In doing so, the city added several new features, including different channels you can take depending on the river flow and a “high-flow fish ladder,” which help fish move upstream, to the section above the Whitewater Park, creating new and challenging obstacles just before you enter a set of six rapids.
The untested additions initially raised some concern among river runners this spring when a daunting, recirculating hole appeared on the left side of the river above Smelter Rapid during low-to-mid flows, which trapped a few unlucky rafters.
Right now, the danger from the hole is washed out because water levels have risen above 2,500 cfs. Still, as boaters navigate the new man-made challenges, there is an air of caution as more people take to the river.
“I’ve been running the same river for 40 years, so it makes it interesting,” said Andy Corra, co-owner of 4Corners Riversports. “It’s not as straight forward, but the relative danger isn’t different than before.”
The Animas River Taskforce’s Brennan agreed, adding that people must scout and portage if necessary.
“And for God’s sakes, put on a PFD (personal floatation device),” Brennan said. “I can’t believe all the stupid people that still get on the river without one. And you should never inner tube (the Whitewater Park).”

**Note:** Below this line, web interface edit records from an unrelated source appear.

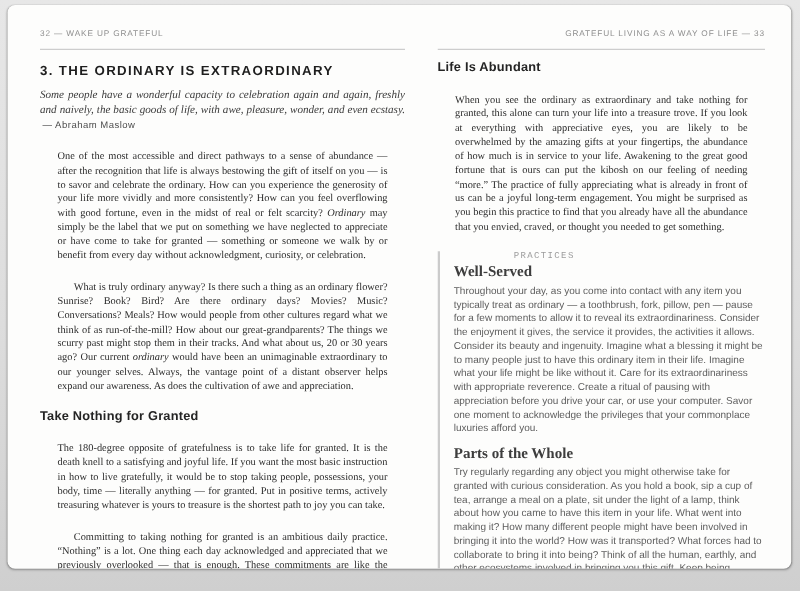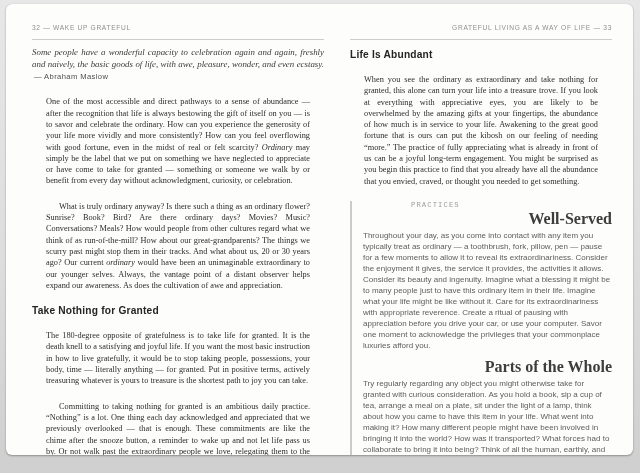--- a/index.html
+++ b/index.html
@@ -93,6 +93,7 @@
   <div class="col col-left">
     <div class="running-head">32 — WAKE UP GRATEFUL</div>
 
+    <h1 class="chapter-title">3. THE ORDINARY IS EXTRAORDINARY</h1>
 
     <p class="epigraph"><span class="epi-text">Some people have a wonderful capacity to celebration again and again, freshly and naively, the basic goods of life, with awe, pleasure, wonder, and even ecstasy.</span><span class="attr">— Abraham Maslow</span></p>
 

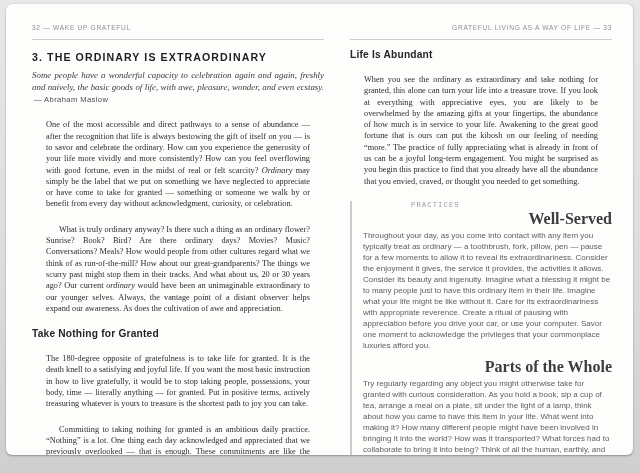--- a/index.html
+++ b/index.html
@@ -76,7 +76,7 @@
   .practice-title {
     margin-top:1px;
     font-family:"Liberation Serif", serif;
-    font-size:16px; font-weight:bold; color:#3d3d3d;text-align:right;
+    font-size:12px; font-weight:bold; color:#3d3d3d;
   }
   .practice-body {
     margin-top:2px;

Some rafting companies said the new additions to the Animas River might require them to portage on commercial trips, creating an unwelcome inconvenience, though one that lasts only a week or so.
The city of Durango, in altering the entrance to the Whitewater Park, made an easy-to-reach boat ramp for those who want to take out before the rapids and created a few eddies where people can pull over and scout or portage.
Cathy Metz, director of Parks and Recreation, said the city will monitor flows this season and make necessary adjustments, if needed, after the summer.
“Because the river came up quickly this year, we weren’t able to complete work (on the rapids in the Whitewater Park),” Metz said. “So we’re observing. We don’t want to get in the river if we don’t have to.”
As for the unofficial main event of Animas River Days – the always entertaining “Parade” – Brennan said river runners should be careful. He added that the Parade, where a chaotic procession of river runners, some of whom have imbibed beforehand, charge down the Animas and through the Whitewater Park, is not actually a part of the festival.
“It just sort of happens every year,” he said. “And it’s fun. Even long before the Whitewater Park, there was tons of carnage down there. But everyone takes care of everybody. I never worry much about it, at all.”